In general: Updated results from responder analyses of the safety and efficacy study highlighted PL9643’s DED potential by “achieving statistically significant complete system resolution” across all three of its symptom endpoints.
- The company emphasized that this level of improvement has not been seen “with any currently approved DED therapies.”
Let’s get some specifics. How was this calculated?
Per Palatin: A responder analysis evaluated the percentage of patients who achieved complete symptom clearing (resolution) across 13 pre-specified symptom endpoints (including secondary and other).
Also: The overall symptom burden (from a patient’s perspective; referred to as the Symptom Composite Score [SCS]) was quantified based on seven Visual Analog Scale (VAS) symptom ratings.

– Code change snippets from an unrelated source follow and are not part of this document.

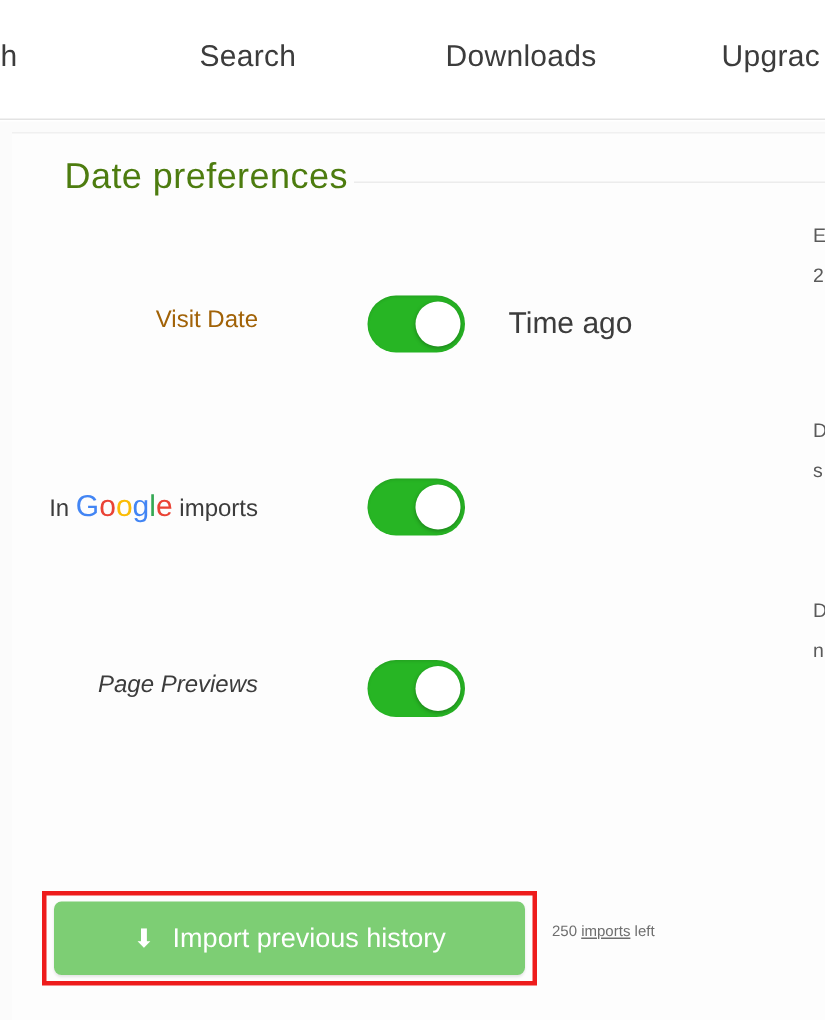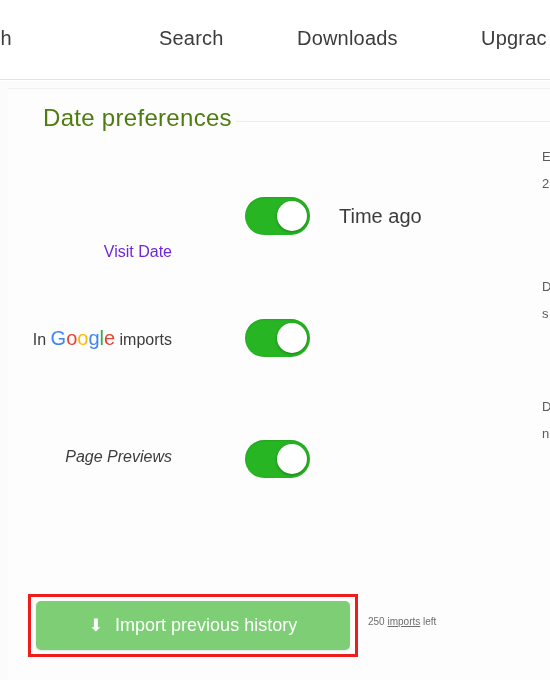--- a/index.html
+++ b/index.html
@@ -34,7 +34,7 @@
     letter-spacing: 0.2px;
   }
   .nav-item.n0 { left: -28px; }
-  .nav-item.n1 { left: 159px; }
+  .nav-item.n1 { left: 133px; }
   .nav-item.n2 { left: 297px; }
   .nav-item.n3 { left: 481px; }
 

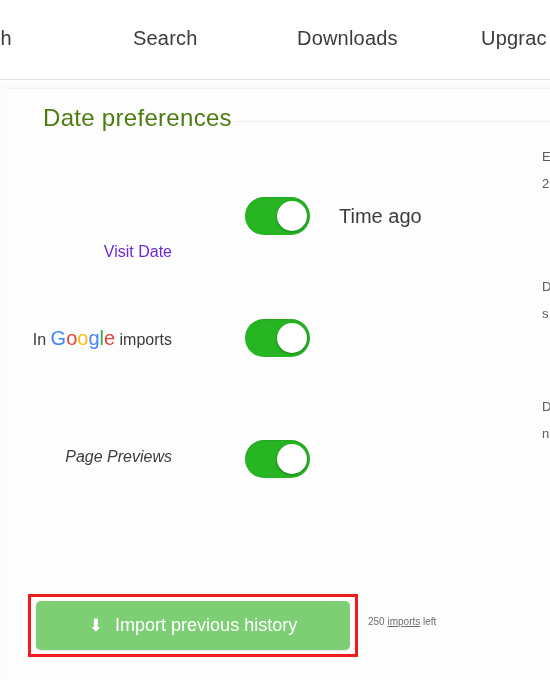--- a/index.html
+++ b/index.html
@@ -120,7 +120,7 @@
     color: #3c3c3c;
     white-space: nowrap;
   }
-  .muted { color: #6d28d9; margin-top: 38px; }
+  .muted { color: #a16207; }
   .dark { color: #3c3c3c; }
 
   .toggle {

- Using these ratings, investigators determined overall symptom improvement.
And the numbers?
Starting with symptom clearing at 12 weeks:
- This was achieved by a statistically higher percentage of PL9643-treated patients versus placebo-treated (p < 0.05) in six of the 13 symptom endpoints.
For early and sustained symptom resolution:
- At 2 weeks, PL9643-treated patients’ SCC demonstrated statistically significant symptom clearing—which continued to improve through 12 weeks (with no signs of plateau)
- An increasing number of clearing symptoms reached this point from Week 4 through 12
- Comparatively: Placebo-treated patients’ improvement was minimal and plateaued quickly
Nice! So what’s the significance of this data for potential regulatory approval?
As noted in the FDA’s approval guidance for dry eye therapeutics: Responder analyses can be used to demonstrate symptom improvement.
Specifically: Clinical data is required to show a “statistically significant difference in the proportion of patients achieving complete symptom resolution (complete clearing of a symptom).”
- Important to note: PL9643 has officially met this criterion.
This sounds promising … and a pivot from that last reporting. So what’s next?
There’re still two more phase 3 studies in the MELODY clinical program for PL9643 to undergo:
- MELODY-2 (not yet listed on Clinical Trials)
- MELODY-3 (not yet listed on Clinical Trials)
What we know so far: Both trials will evaluate sign and symptom endpoints, with patient enrollment expected to begin later this year (pending Palatin’s ability to secure a collaboration and funding).
And how close is the company to securing a partnership?
President and CEO Carl Spana, PhD, shared that Palatin is “actively progressing discussions” with potential collaboration partners.
While no specific companies were mentioned, he added that the plan is to finalize a deal in H2 2025.
Lastly, what’s the potential for this eye drop?
With this latest data supporting PL9643’s ability to achieve statistically significant complete symptom resolution across multiple symptom endpoints—as well as its rapid, sustained efficacy and promising safety and tolerability profile—Dr. Spana noted it as a “major breakthrough that could transform [DED] treatment.”